Llegó el momento de partir. Recuerdo el esfuerzo tremendo que me costó no volver la cabeza para ver, quizás, por última vez a mis primos, estaba a punto de romper a llorar y no quería perder el control y si los veía sabía que no iba a poder aguantar más la angustia y eso haría que a todos se les cayeran también los hilos que les sostenían de montar el espectáculo… la tristeza era tangible, se masticaba el sabor amargo del adiós.

El viaje fue muy largo, intentamos dormir, pero nos costó bastante. Era difícil escapar de la realidad, del presente que estábamos viviendo, no hacíamos más que dar cabezadas de agotamiento, pero de inmediato despertábamos sobresaltados “si estás despierto eres menos vulnerable a los peligros que acechan entre todas las sombras” y había tantas…

En plena noche, durante el vuelo, desperté sobresaltada, sin consciencia del tiempo que me había ausentado de la realidad, debía de haber pasado al menos un par de horas desde la última vez que había oteado los asientos controlando que siguiéramos estando todos allí, eran lo único que me quedaba para aferrarme a mi vida.  Y allí estaban, mal durmiendo, cada cual como podía, salvo mamá que miraba al vacío con los ojos cansados y el corazón en un puño, abrazando al pequeño, que se agarraba con sus manitas a la blusa de su salvadora.
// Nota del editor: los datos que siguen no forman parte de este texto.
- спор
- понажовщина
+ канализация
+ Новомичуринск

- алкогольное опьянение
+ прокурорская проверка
No quise molestar a mamá, porque sabía que le dolería si la descubría en tal estado de abatimiento (aunque confieso aquí y ahora que deseaba con todas mis fuerzas que me abrazara, y poder apoyar mi cabeza en su pecho y sentir ese aroma a amor que desprendía con cada movimiento que hacía), dirigí mi mirada hacia la ventanilla desde donde sólo se veía oscuridad interrumpida por una lucecita roja intermitente, decidí empezar a tomar las riendas de lo que se venía encima, no había ya posibilidad de volver y sólo quedaba adelantarse a lo que fuera que pasaría de ahora en adelante.
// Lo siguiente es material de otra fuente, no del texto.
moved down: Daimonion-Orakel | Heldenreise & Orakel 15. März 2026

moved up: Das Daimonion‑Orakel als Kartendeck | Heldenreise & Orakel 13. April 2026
Entonces pensé en mi padre, estaba deseando volver a verle, lo habíamos estado necesitando durante muchos meses, y no podíamos refugiarnos en él pese a tanta necesidad que sentíamos; el fuerte, el voluntarioso, el de los grandes principios, no estaba… fue entonces cuando ocurrió.
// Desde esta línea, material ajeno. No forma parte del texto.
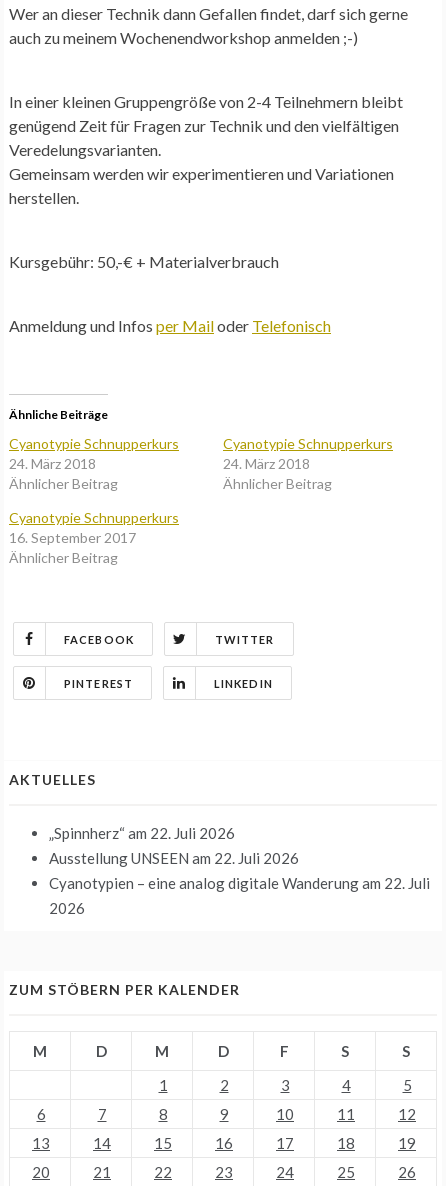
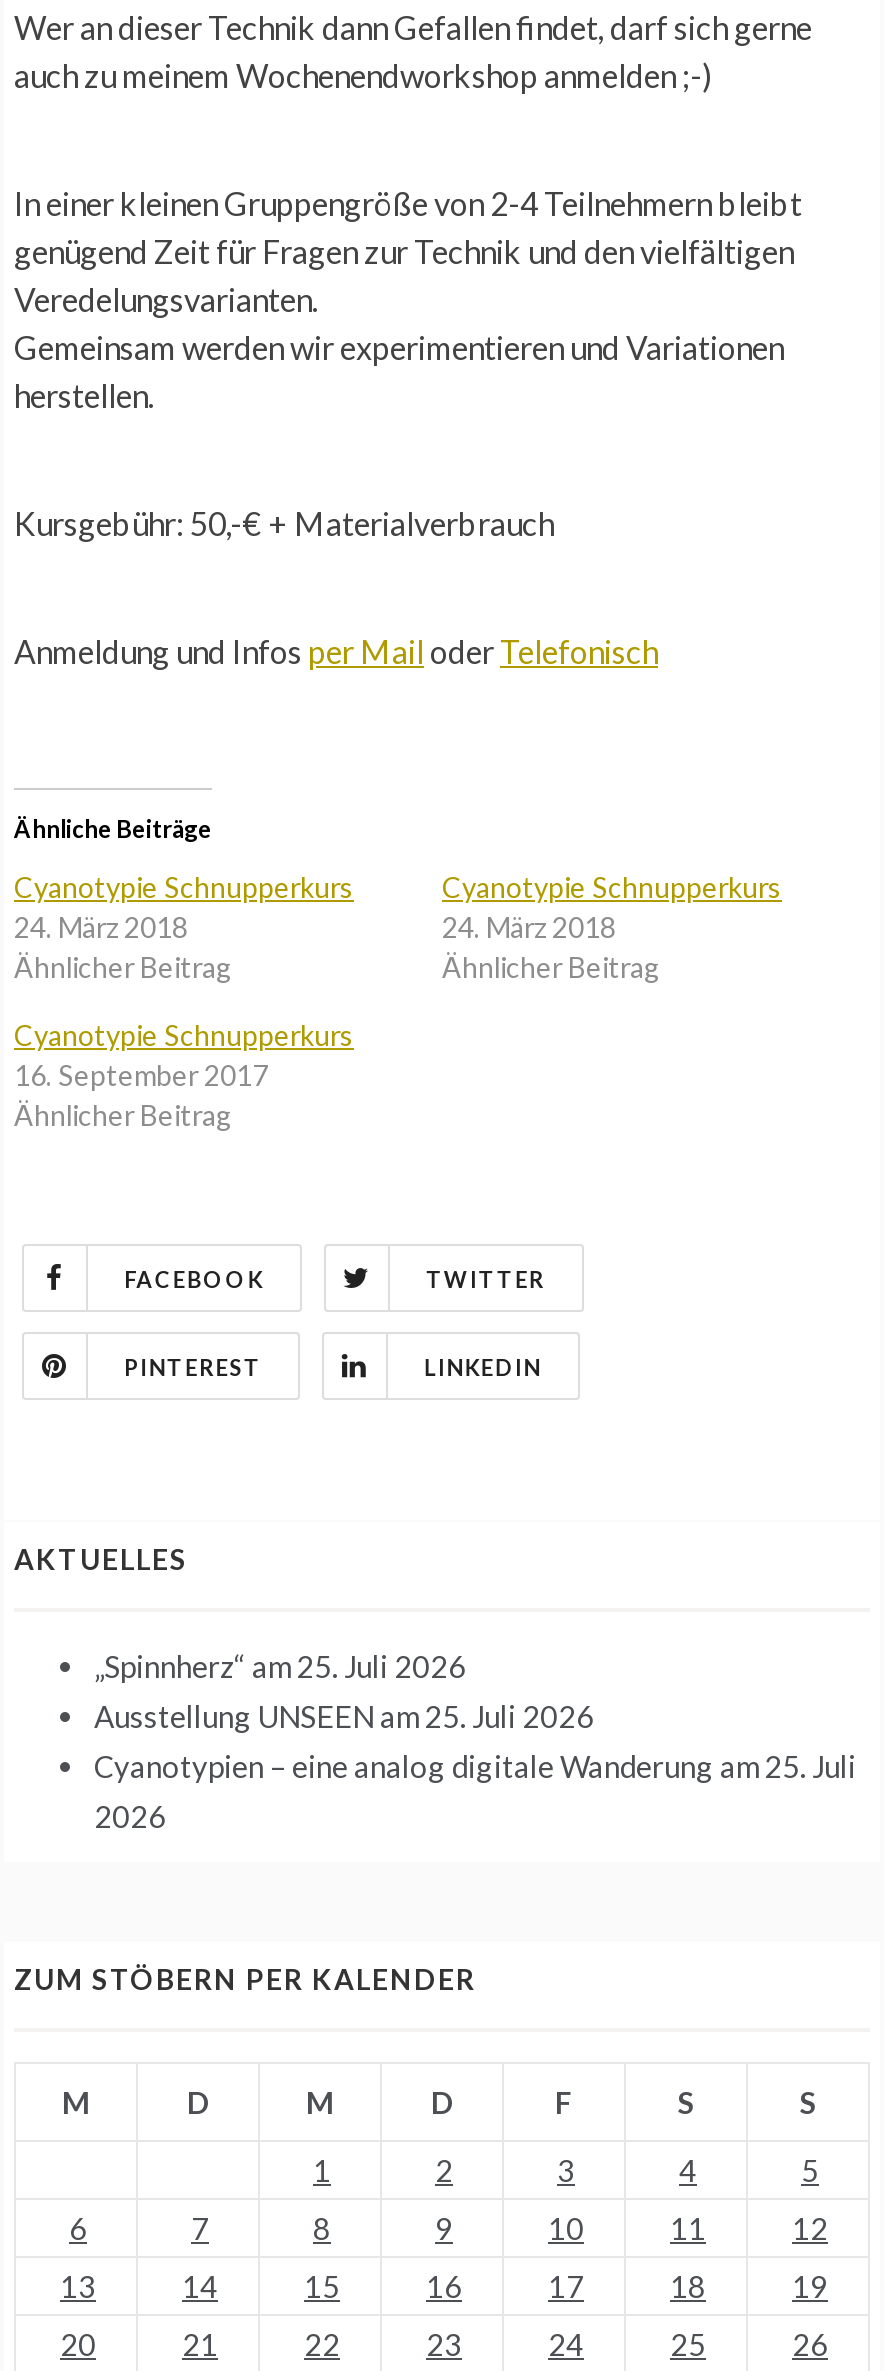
- „Spinnherz“am 22. Juli 2026
+ „Spinnherz“am 25. Juli 2026

- Ausstellung UNSEEN am 22. Juli 2026
+ Ausstellung UNSEEN am 25. Juli 2026

- Cyanotypien – eine analog digitale Wanderung am 22. Juli
+ Cyanotypien – eine analog digitale Wanderung am 25. Juli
Posiblemente el dolor más profundo que había sentido jamás.

Mi mente de niña nublada por todo el sufrimiento sentido hasta el momento, y con muchas lagunas en el conocimiento, dado que había muchas cosas que no llegaba a comprender, derrumbó la figura del ilustre caballero que debía rescatar a la princesa y lo convirtió en un villano que nos había condenado.

En ese instante, cuando nos íbamos a encontrar, algo en mí decidió volver aquello tan anhelado en un frío rechazo.

Lo primero lo había estado sintiendo durante toda mi vida, lo segundo me acababa de caer en ese instante. por sorpresa, como una patada en el estómago. No me gustaba sentir eso hacia la persona que más quería en ese preciso instante.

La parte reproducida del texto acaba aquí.